Discharge
Each hospital has its own policy and arrangements for meeting patients. Usually when you are in hospital, professional caregivers will develop a plan for treatment, including dismissal or transfer. This is usually done within 24 hours of arrival.
You can talk to devices for releasing employees. This will help to ensure that everything is back to full recovery at home.
Unloading or transfer date will affect the following factors:
Speed with improved health, while in the hospital
What kind of help they need after returning
The information in this section is a general guide to visiting someone in hospital. Details will vary depending on which hospital you are admitted to, and which test or treatment you are receiving. Check on the website of your hospital for more information. To find contact details for your hospital, use Find and choose services.
Visiting hours
Most hospitals have times at which you can visit your friend or relative. Check with the relevant hospital for information about when you can visit. Bear in mind that different wards often have different visiting times.
If you are unable to attend during visiting hours, talk to the nurse in charge of the ward to arrange an alternative time to visit.
Hospitals encourage relatives and friends to visit patients. However, patients can get tired very quickly. For this reason, the number of visitors each patient is allowed is usually restricted.
Children can be restricted from visiting a patient in the same way that adults are. In some wards, you need to ask permission for children to visit you, and some wards insist that children under 12 are accompanied by an adult.
Hand hygiene
When visiting someone in hospital, always clean your hands using soap and water or alcohol hand rubs. Do this when you enter or leave a patient’s room or other areas of the hospital.
If you are concerned about the hand hygiene of doctors, nurses or anyone else who comes into contact with the patient you are visiting, you are encouraged to ask them whether they have cleaned their hands.
Illness
If you have a cough, cold, diarrhoea, vomiting or any other infectious condition, contact the ward for advice before visiting.
Presents for patients
Patients like to receive gifts while in hospital. Most hospitals encourage visitors to bring gifts such as fruit, sweets, books and magazines. Check with the ward staff before bringing someone a gift of flowers. Some wards do not allow gifts of flowers because they have very strict procedures for controlling infections.
Smoking
Many hospitals do not permit smoking in any part of their buildings or grounds. If smoking is allowed at the hospital you are visiting, only smoke in the designated outdoor areas.
Travel
Parking at hospitals is limited and can be expensive. Where possible, use public transport when visiting someone in hospital.
Violence and aggression towards staff
Violence and aggression towards staff, patients or members of the public is not tolerated in any hospital. Assault is a crime, and hospitals will seek the maximum legal penalties for anyone behaving in this way.
What not to do when visiting someone in hospital
- Don’t sit on the patient’s bed as this can spread germs. Use the chairs provided.
- Don’t put your feet on the patient’s bed.
- Don’t touch the patient’s wounds or any medical equipment they are attached to, such as drips or catheters. This can cause infections.
- Don’t use the patients’ toilets. Ask the ward staff where the nearest public toilets are.
- Don’t share property, such as toiletries, tissues or items of hospital equipment with the patients.
Source: NHS.UK
Go hospitalized
If you are disabled and need hospital treatment, it is important to inform the hospital about the nature of disability and the additional support they need.
If your GP does not apply to treatment, notify the medical staff of their needs. You can discuss your needs with the hospital staff when they complete the registration form on arrival at hospital.

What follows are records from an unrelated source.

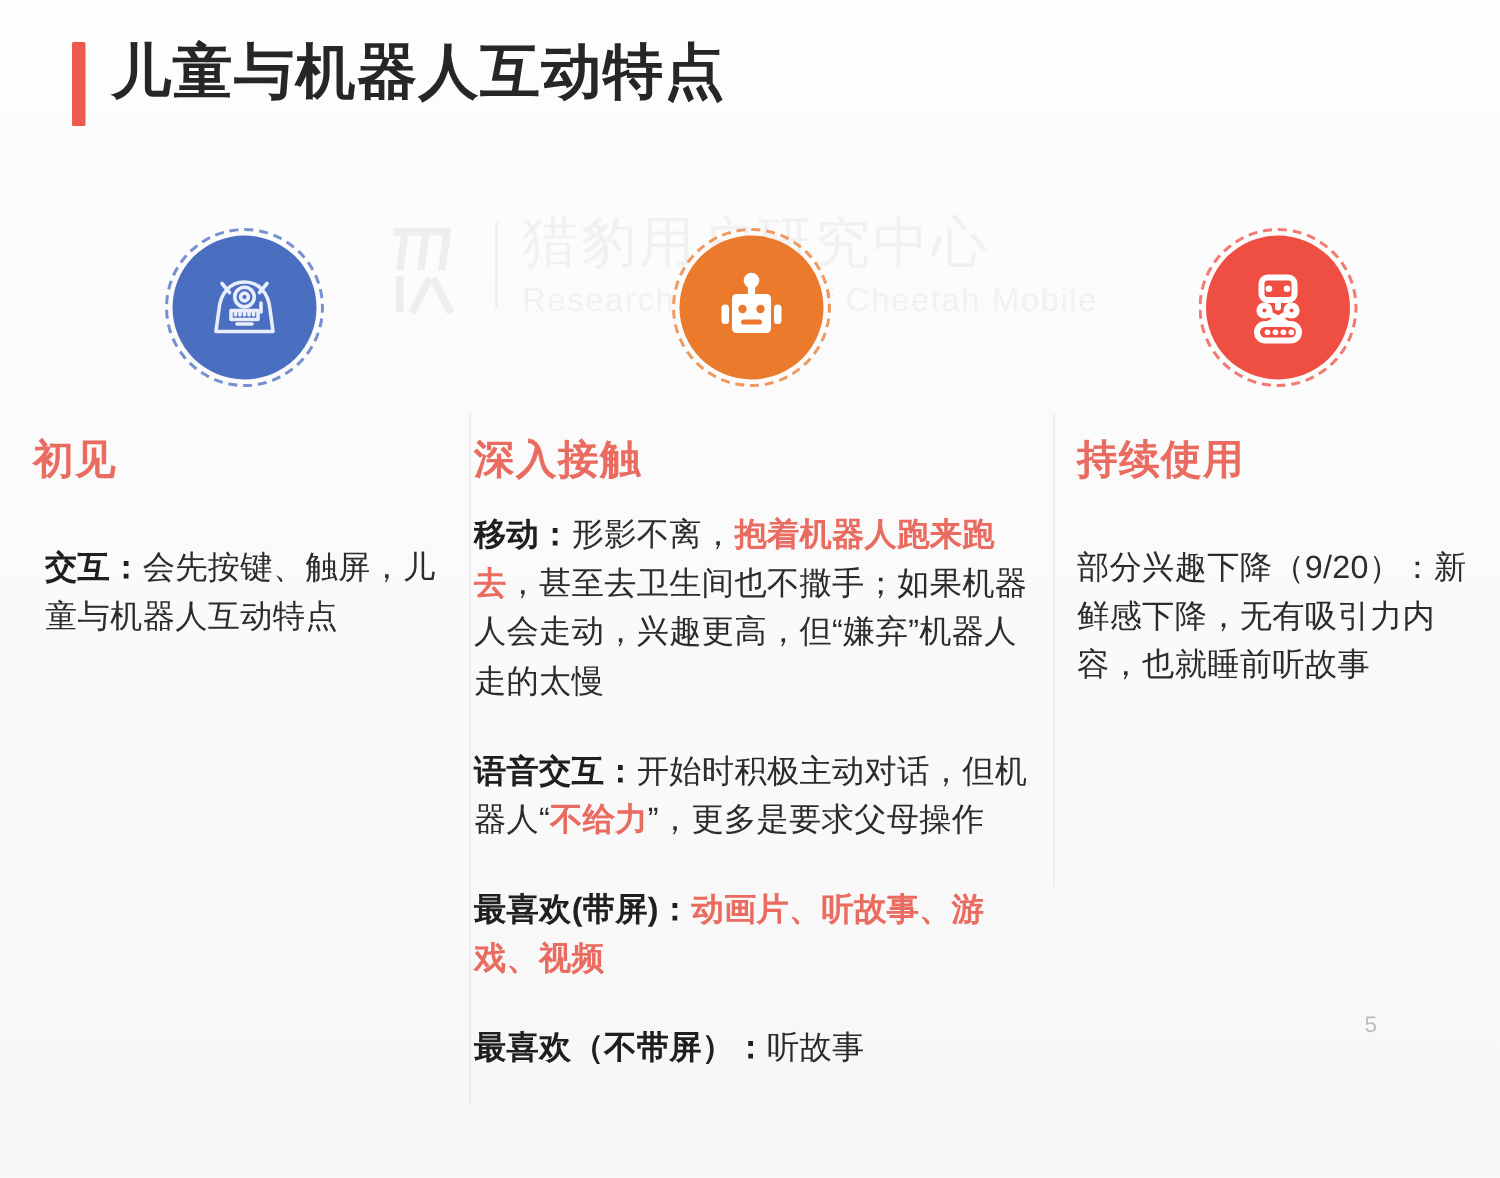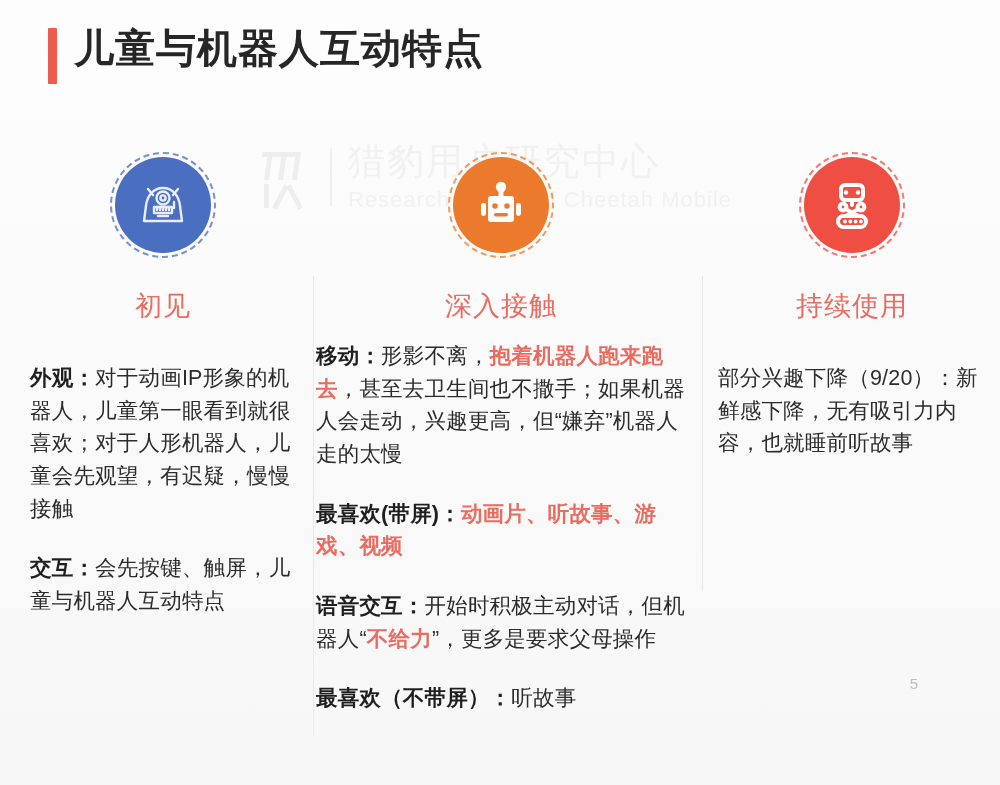"初见" .stage-label { font-weight: 400 -> 700; text-align: center -> none }
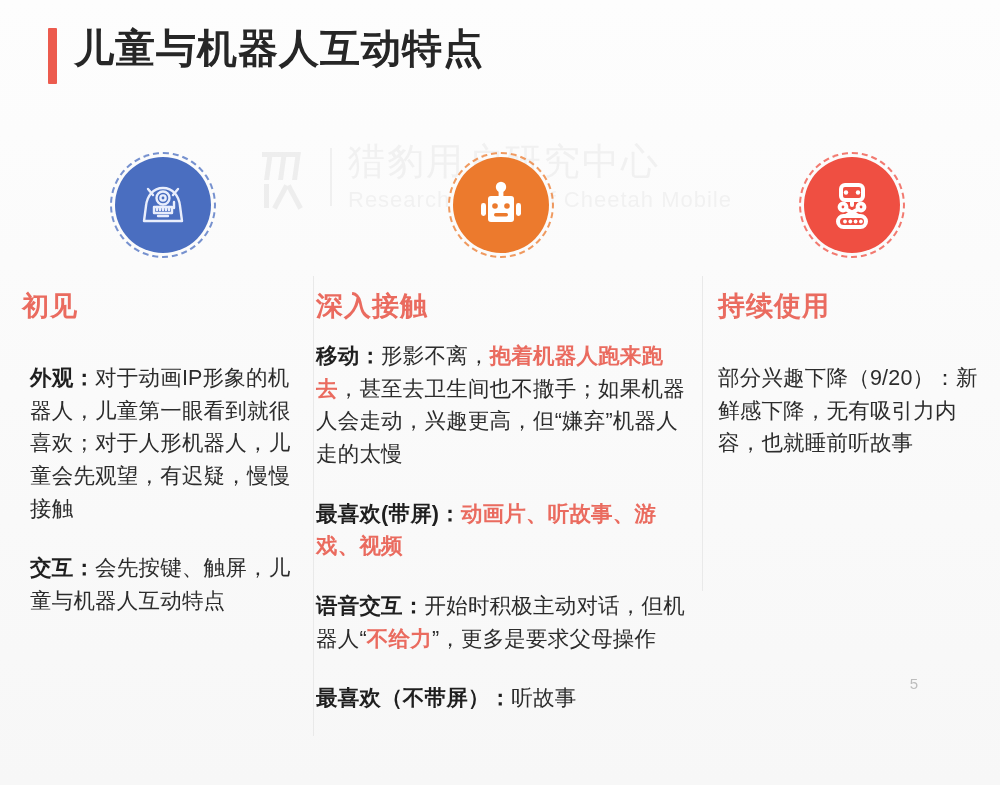"外观：对于动画IP形象的机器人，儿童第一眼看到就很喜欢；对于人形机器人，儿童会先" p.para { html: <p><span>外观：</span><span>对于动画IP形象的机器人，儿童第一眼看到就很喜欢；对于人形机器人，儿童会先观望，有迟疑，慢慢接触</span></p> -> none }
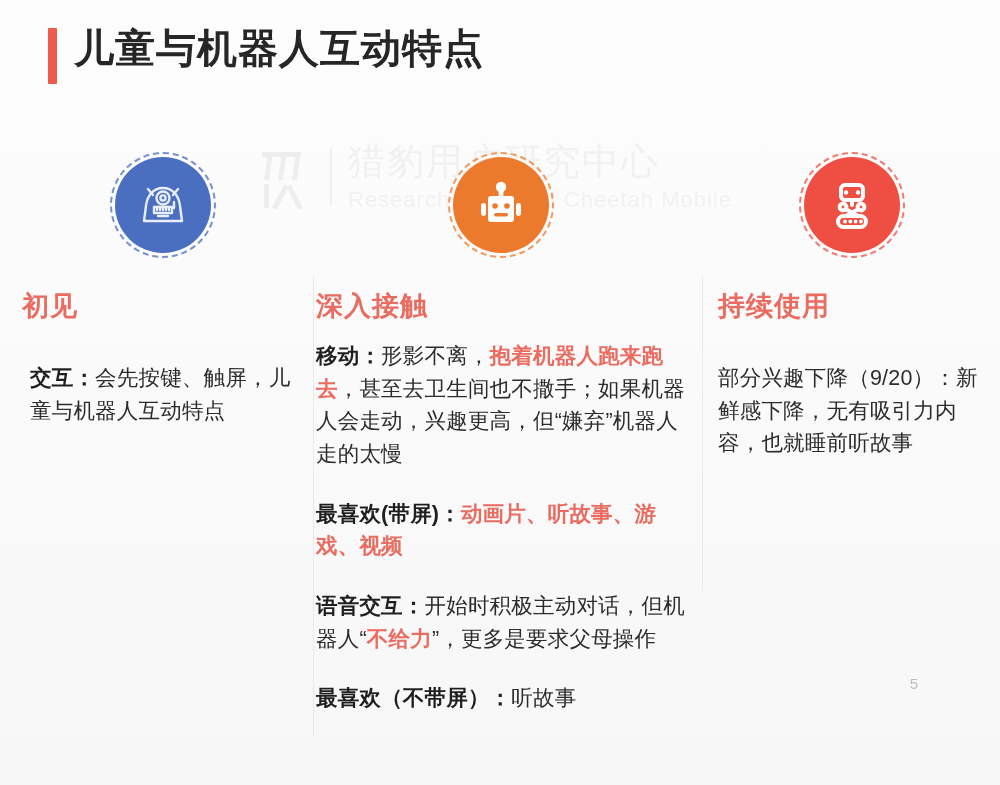"最喜欢(带屏)：动画片、听故事、游戏、视频" p.para { order: before "语音交互：开始时积极主动对话，但机器人“不给力”，更多是要求父母操作" -> after "语音交互：开始时积极主动对话，但机器人“不给力”，更多是要求父母操作" }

Access form gives medical staff an idea of how much help you might need during your stay in the hospital. You may want to discuss:
All the routines are
Facts - in a typical year:
Up to half of infants under 12 months, a quarter of children who attend A & E
One child in 11 will be referred to the outpatient clinic at the hospital
10-15 children hospitalized
One child in 1000 will require intensive care
One of 10 children born must be admitted to the neonatal unit. Of these, about 2% require intensive care
Children can go to the hospital a scary experience. This is partly related to their treatment, but because the hospital is a strange new environment, full of new sights, smells, sounds and people. If possible, talk with your child before they leave the hospital and explain what to expect.
Optician is a general term that covers both optometrists and dispensing opticians.
Optometrists carry out sight tests to check the quality of your vision and eye health. They look for signs of eye disease that may need treatment from a doctor or eye surgeon and prescribe and fit glasses and contact lenses.
Dispensing opticians fit glasses and contact lenses, but do not test eyes. They can give you advice on types of lens, such as single-vision or bifocal, and help you to choose frames.
When you visit an optician you may have your sight tested by an optometrist or an ophthalmic medical practitioner. They are trained to recognise abnormalities and diseases in the eye, such as cataract and glaucoma.
After the sight test the optician must legally give you your spectacle prescription (whether new or unchanged) or a statement saying that you did not need a prescription. This statement will also say if you are being referred to your GP or ophthalmic hospital.